Based on the evaluation of the effects of five formulation factors on the encapsulation yield by single‐factor experiment, the total flavonoid‐loading alginate–chitosan microcapsules were prepared with a chitosan concentration of 10 mg/ml, a calcium chloride concentration of 50 mg/ml, a sodium alginate concentration of 30 mg/ml, total flavonoids concentration of 40 mg/ml, and a ratio of sodium alginate to flavonoids of 1:3. The results of verification tests showed the encapsulation yield was 80.7%.

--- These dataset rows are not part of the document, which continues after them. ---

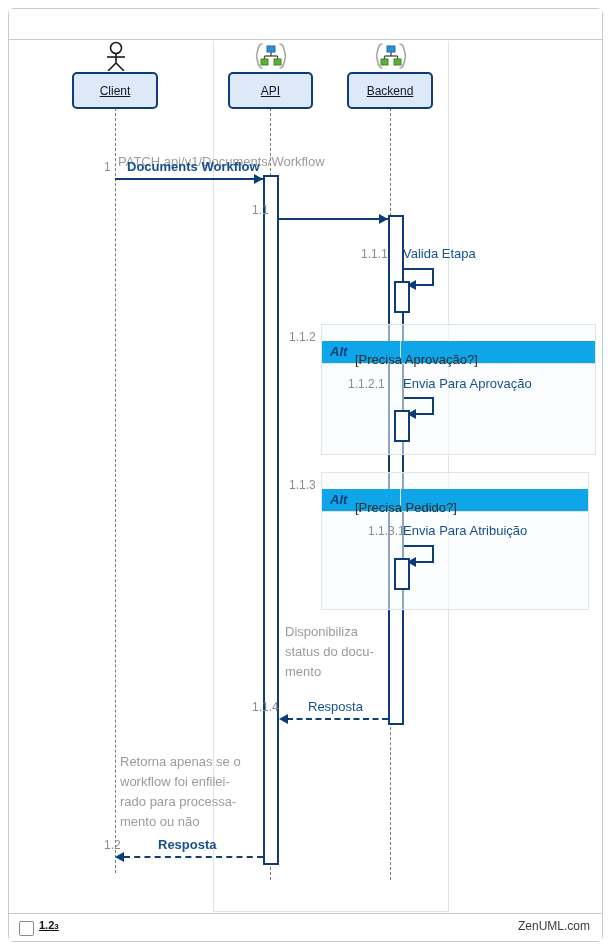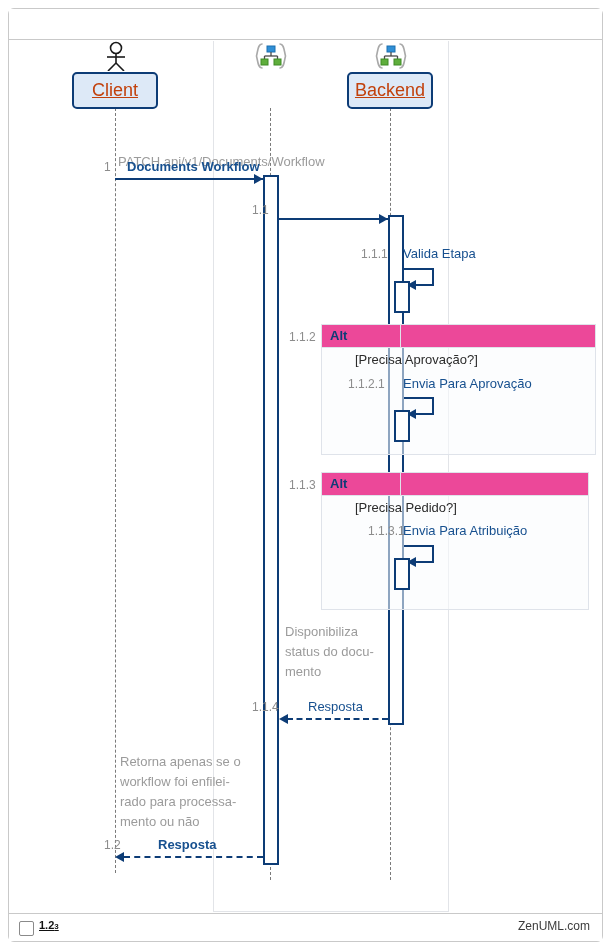--- a/index.html
+++ b/index.html
@@ -72,21 +72,21 @@
   .participant{
     position:absolute;
     height:37px;
     border:2px solid #0d3c76;
     border-radius:5px;
     background:#dde9f7;
     box-sizing:border-box;
     display:flex;align-items:center;justify-content:center;
   }
   .participant .pname{
-    font-size:18px;color:#c2410c;
+    font-size:12px;color:#0f172a;
     text-decoration:underline;
     white-space:nowrap;
   }
 
   
   .actor-icon{position:absolute;width:26px;height:30px;}
   
   .svc-icon{position:absolute;width:34px;height:28px;}
 
   
@@ -143,24 +143,25 @@
   }
 
   
   .fragment{
     position:absolute;
     border:1px solid #dfe3ea;
     background:rgba(250,251,253,0.55);
     box-sizing:border-box;
   }
   .fragment-head{
-    position:absolute;left:0;top:0;right:0;height:23px;
-    background:#ec4899;
+    position:absolute;left:0;top:16px;right:0;height:23px;
+    background:#0ea5e9;
     border-bottom:1px solid #dfe3ea;
     box-sizing:border-box;
+    font-style:italic;
   }
   .fragment-head .kw{
     position:absolute;left:8px;top:3px;
     font-size:13px;font-weight:bold;color:#0d3c76;
   }
   .fragment-head .divider{
     position:absolute;top:0;bottom:0;width:0;
     border-left:1px solid #dfe3ea;
   }
   .fragment-cond{
@@ -203,20 +204,23 @@
     <path d="M8 2 C4 2 4 8 2.5 14 C4 20 4 26 8 26" fill="none" stroke="#a9a9a9" stroke-width="1.6" stroke-linecap="round"></path>
     <path d="M26 2 C30 2 30 8 31.5 14 C30 20 30 26 26 26" fill="none" stroke="#a9a9a9" stroke-width="1.6" stroke-linecap="round"></path>
     <rect x="13" y="4" width="8" height="6" fill="#2f8fd6" stroke="#1d6fae" stroke-width="1"></rect>
     <line x1="17" y1="10" x2="17" y2="14" stroke="#4a4a4a" stroke-width="1.3"></line>
     <line x1="10.5" y1="14" x2="23.5" y2="14" stroke="#4a4a4a" stroke-width="1.3"></line>
     <line x1="10.5" y1="14" x2="10.5" y2="17" stroke="#4a4a4a" stroke-width="1.3"></line>
     <line x1="23.5" y1="14" x2="23.5" y2="17" stroke="#4a4a4a" stroke-width="1.3"></line>
     <rect x="7" y="17" width="7" height="6" fill="#5fae3c" stroke="#3f8a24" stroke-width="1"></rect>
     <rect x="20" y="17" width="7" height="6" fill="#5fae3c" stroke="#3f8a24" stroke-width="1"></rect>
   </svg>
+  <div class="participant" style="left:228px;top:72px;width:85px;">
+    <span class="pname">API</span>
+  </div>
 
   <svg class="svc-icon" style="left:374px;top:42px;" viewBox="0 0 34 28">
     <path d="M8 2 C4 2 4 8 2.5 14 C4 20 4 26 8 26" fill="none" stroke="#a9a9a9" stroke-width="1.6" stroke-linecap="round"></path>
     <path d="M26 2 C30 2 30 8 31.5 14 C30 20 30 26 26 26" fill="none" stroke="#a9a9a9" stroke-width="1.6" stroke-linecap="round"></path>
     <rect x="13" y="4" width="8" height="6" fill="#2f8fd6" stroke="#1d6fae" stroke-width="1"></rect>
     <line x1="17" y1="10" x2="17" y2="14" stroke="#4a4a4a" stroke-width="1.3"></line>
     <line x1="10.5" y1="14" x2="23.5" y2="14" stroke="#4a4a4a" stroke-width="1.3"></line>
     <line x1="10.5" y1="14" x2="10.5" y2="17" stroke="#4a4a4a" stroke-width="1.3"></line>
     <line x1="23.5" y1="14" x2="23.5" y2="17" stroke="#4a4a4a" stroke-width="1.3"></line>
     <rect x="7" y="17" width="7" height="6" fill="#5fae3c" stroke="#3f8a24" stroke-width="1"></rect>

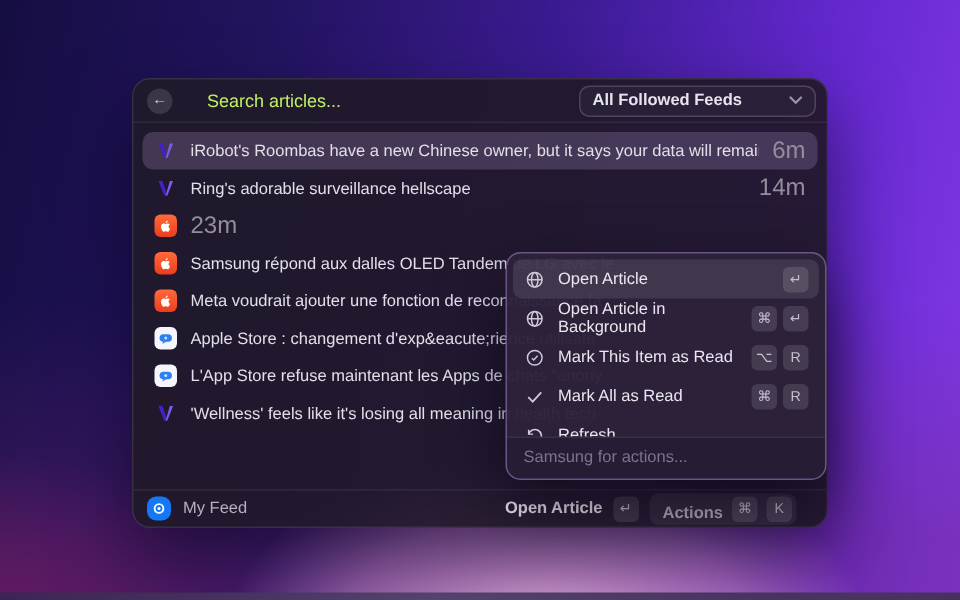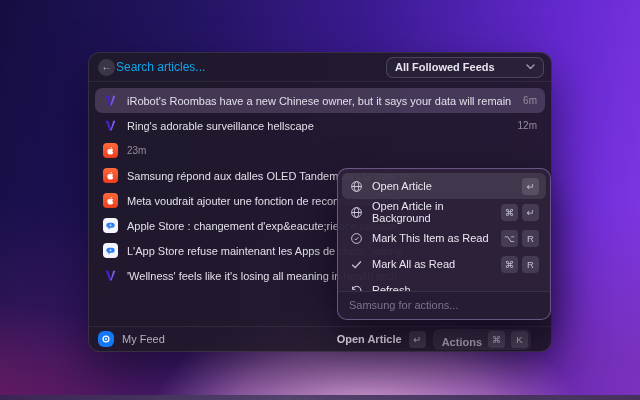--- a/index.html
+++ b/index.html
@@ -30,42 +30,42 @@
   .pal-header {
     flex:none; height:29px; display:flex; align-items:center;
     padding:0 7px 0 9px; border-bottom:1px solid rgba(255,255,255,0.07);
   }
   .back-btn {
     width:17px; height:17px; border-radius:50%;
     background:rgba(255,255,255,0.13); color:#d6d1de;
     font-size:10px; line-height:1; display:flex; align-items:center; justify-content:center;
     cursor:pointer; flex:none;
   }
-  .search-ph { margin-left:1px; color:#0ea5e9; font-size:12px; }
+  .search-ph { margin-left:23px; color:#bef264; font-size:12px; }
   .feeds-dd {
     margin-left:auto; height:21px; width:158px; padding:0 8px;
     border:1px solid rgba(255,255,255,0.17); border-radius:7px;
     background:rgba(255,255,255,0.03);
     display:flex; align-items:center; justify-content:space-between;
     color:#e8e4ee; font-size:11px; font-weight:700; cursor:pointer;gap:28px;
   }
   .chev { color:#9d94ab; font-size:9px; line-height:1; }
 
   
   .list { flex:1; padding:6px 6px 2px; overflow:hidden; }
   .row {
     height:25px; display:flex; align-items:center; gap:9px;
     padding:0 8px; border-radius:7px; cursor:pointer;
   }
   .row.selected { background:rgba(189,168,222,0.22); }
   .title {
     flex:1; color:#e2dfe9; font-size:11px;
     white-space:nowrap; overflow:hidden;
   }
-  .time { flex:none; color:#948d9f; font-size:10px;text-align:center; }
+  .time { flex:none; color:#948d9f; font-size:16px;text-align:center; }
 
   .fav {
     width:15px; height:15px; flex:none; border-radius:4px;
     display:flex; align-items:center; justify-content:center;
   }
   .fav.apple { background:linear-gradient(180deg,#ff6a3b,#ec3d1d); }
   .fav.macg  { background:#f4f6fb; }
   .fav.verge { background:transparent; }
   .fav svg { display:block; }
 
@@ -154,21 +154,21 @@
     </div>
 
     <div class="row">
       <span class="fav verge">
         <svg width="13" height="13" viewBox="0 0 24 24">
             <path d="M3 3l7 18h4L8 3z" fill="#4520c6"></path>
             <path d="M21 3l-7 18h-2.2l2.4-8L17 3z" fill="#7a5cf0"></path>
           </svg>
       </span>
       <span class="title">Ring's adorable surveillance hellscape</span>
-      <span class="time">12m</span>
+      <span class="time">14m</span>
     </div>
 
     <div class="row">
       <span class="fav apple">
         <svg width="9" height="11" viewBox="0 0 24 28">
             <path fill="#fff" d="M17.05 15.54c-.03-2.5 2.04-3.7 2.13-3.76-1.16-1.7-2.97-1.93-3.61-1.96-1.54-.16-3 .9-3.78.9-.78 0-1.98-.88-3.26-.86-1.68.03-3.22.98-4.08 2.48-1.74 3.02-.44 7.49 1.25 9.94.83 1.2 1.81 2.55 3.1 2.5 1.25-.05 1.72-.8 3.23-.8 1.5 0 1.93.8 3.25.78 1.34-.02 2.19-1.22 3.01-2.43.95-1.39 1.34-2.73 1.36-2.8-.03-.01-2.6-1-2.6-3.99zM14.56 7.9c.69-.83 1.15-1.99 1.02-3.15-.99.04-2.18.66-2.89 1.49-.63.73-1.19 1.9-1.04 3.02 1.1.09 2.23-.56 2.91-1.36z"></path>
           </svg>
       </span>
       <span class="time">23m</span>
     </div>

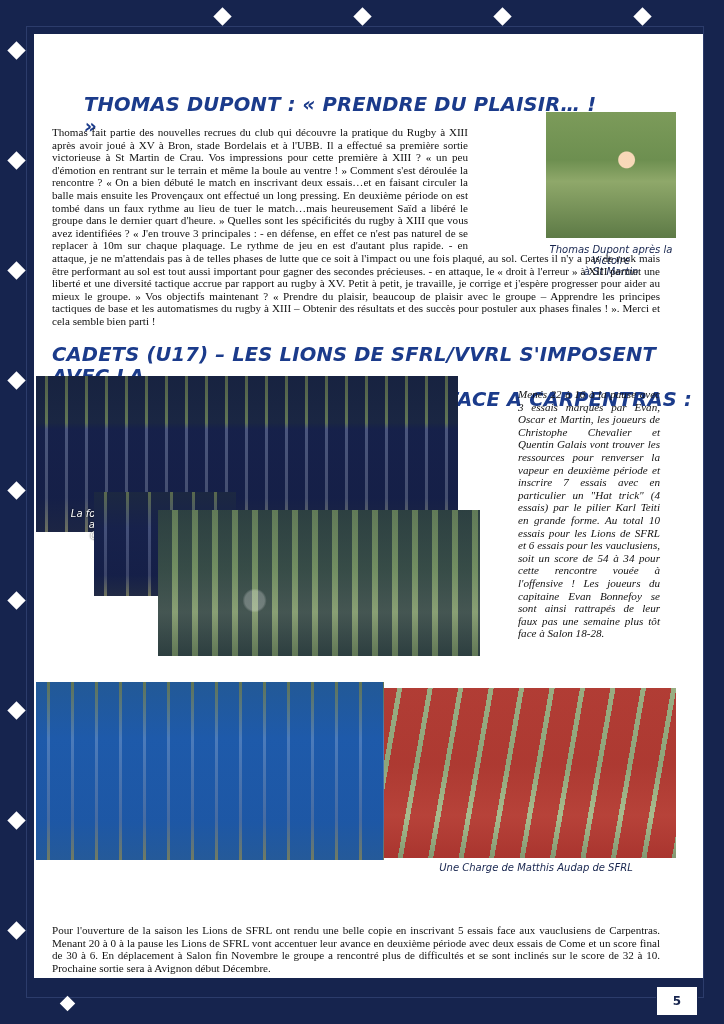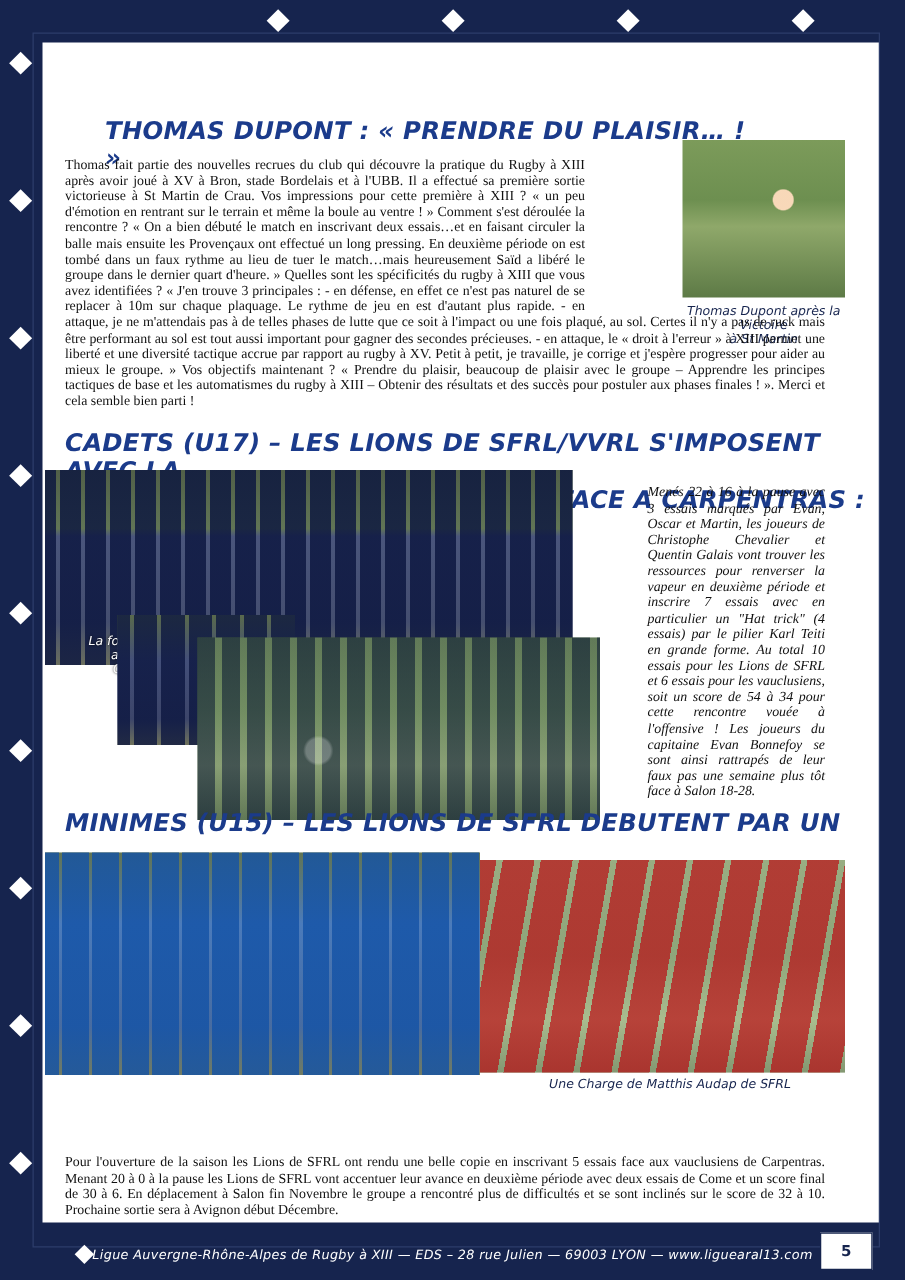--- a/index.html
+++ b/index.html
@@ -292,32 +292,30 @@
 
     <div class="photo ph-team1b" style="left:58px; top:452px; width:142px; height:104px;"></div>
 
     <div class="photo ph-action1" style="left:122px; top:470px; width:322px; height:146px;"></div>
 
     <div class="col-right-u17">
       <p class="para">Menés 22 à 16 à la pause avec 3 essais marqués par Evan, Oscar et Martin, les joueurs de Christophe Chevalier et Quentin Galais vont trouver les ressources pour renverser la vapeur en deuxième période et inscrire 7 essais avec en particulier un "Hat trick" (4 essais) par le pilier Karl Teiti en grande forme. Au total 10 essais pour les Lions de SFRL et 6 essais pour les vauclusiens, soit un score de 54 à 34 pour cette rencontre vouée à l'offensive ! Les joueurs du capitaine Evan Bonnefoy se sont ainsi rattrapés de leur faux pas une semaine plus tôt face à Salon 18-28.</p>
     </div>
 
     <h1 class="title title-3">
-      <div class="l1">MINIMES (U15) – LES LIONS DE SFRL DEBUTENT PAR UN</div>
     </h1>
 
     <div class="photo ph-team2" style="left:0px; top:642px; width:348px; height:178px;"></div>
 
     <div class="photo ph-action2" style="left:348px; top:648px; width:292px; height:170px;"></div>
     <div class="cap" style="left:370px; top:822px; width:260px;">
       <span>Une Charge de Matthis Audap de SFRL</span>
     </div>
 
     <div class="bottom-text">
       <p class="para">Pour l'ouverture de la saison les Lions de SFRL ont rendu une belle copie en inscrivant 5 essais face aux vauclusiens de Carpentras. Menant 20 à 0 à la pause les Lions de SFRL vont accentuer leur avance en deuxième période avec deux essais de Come  et un score final de 30 à 6. En déplacement à Salon fin Novembre  le groupe a rencontré plus de difficultés et se sont inclinés sur le score de 32 à 10. Prochaine sortie sera à Avignon début Décembre.</p>
     </div>
 
   </div>
 
-  <div class="footer-text">Ligue Auvergne-Rhône-Alpes de Rugby à XIII — EDS – 28 rue Julien — 69003  LYON — www.liguearal13.com</div>
   <div class="page-num-box">5</div>
 
 </div>
 
 </body></html>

Morphology and size of EFM

Alginate–chitosan microcapsules were prepared in two steps by the complex coacervation method. First, gelation reactions led to the formation of the microcapsule frame. When the sodium alginate solution meets divalent cations, it changes from a homogeneous liquid to a gel state. Secondly, the negatively charged hydroxyl group of sodium alginate and the positively charged primary amino group of chitosan can be attracted by electrostatic interaction to form a stable polyelectrolyte membrane (Coulombier et al., 2020). As showed in Figure 3a, EFM presented well‐dispersed, pale yellow, and smooth‐faced spherical particles, with most particles being uniform in size ranging from 2 to 3 mm in diameter in Figure 3b.

FIGURE 3

Morphology and size of encapsulated total flavonoid microcapsules (a) morphology and (b) size

In vitro release of EFM was observed as shown in Figure 4. The percentage of total flavonoids released from microcapsules under pH 7.5 was faster than pH 1.2. A rapid release pattern appeared within the first 50 min of incubation for flavonoid microcapsules in both media. This phase was followed by a phase of gradual release from 50 to 180 min in pH 1.2, and about 43.74% of total flavonoids were released within 180 min. The release profile indicates that 50.59% and 92.97% of total flavonoids was released from the microparticles at 50 min and 180 min in pH 7.5, respectively. The results indicate that the wall material structure of EFM is more stable in pH 1.2 than in pH 7.5, which prevented the release of flavonoids from the microcapsules.

FIGURE 4

In vitro release profile of total flavonoid microcapsules

CONCLUSIONS

This present study focused on the purification, antioxidant activities, encapsulation, and release profile of total flavonoids of PSM. The results showed the purified ELF had the highest contents of total flavonoids among three fractions, which perhaps contribute greatly to the highest antioxidant activities. Additionally, alginate and chitosan were successfully used in encapsulating total flavonoids with an encapsulation yield of 80.7%. In vitro release studies suggested that the EFM was stable at pH 1.2 and dissolved at pH 7.5. It means that microencapsulation may be a suitable method for stabilizing flavonoids, which allows EFM to be retained in the stomach and released in the intestine. The result indicated that the EFM is worthy for the development of functional foods and supplements, and PSM could be a potential resource in the food and pharmaceutical industries.

CONFLICT OF INTEREST

The authors declare no conflict of interest.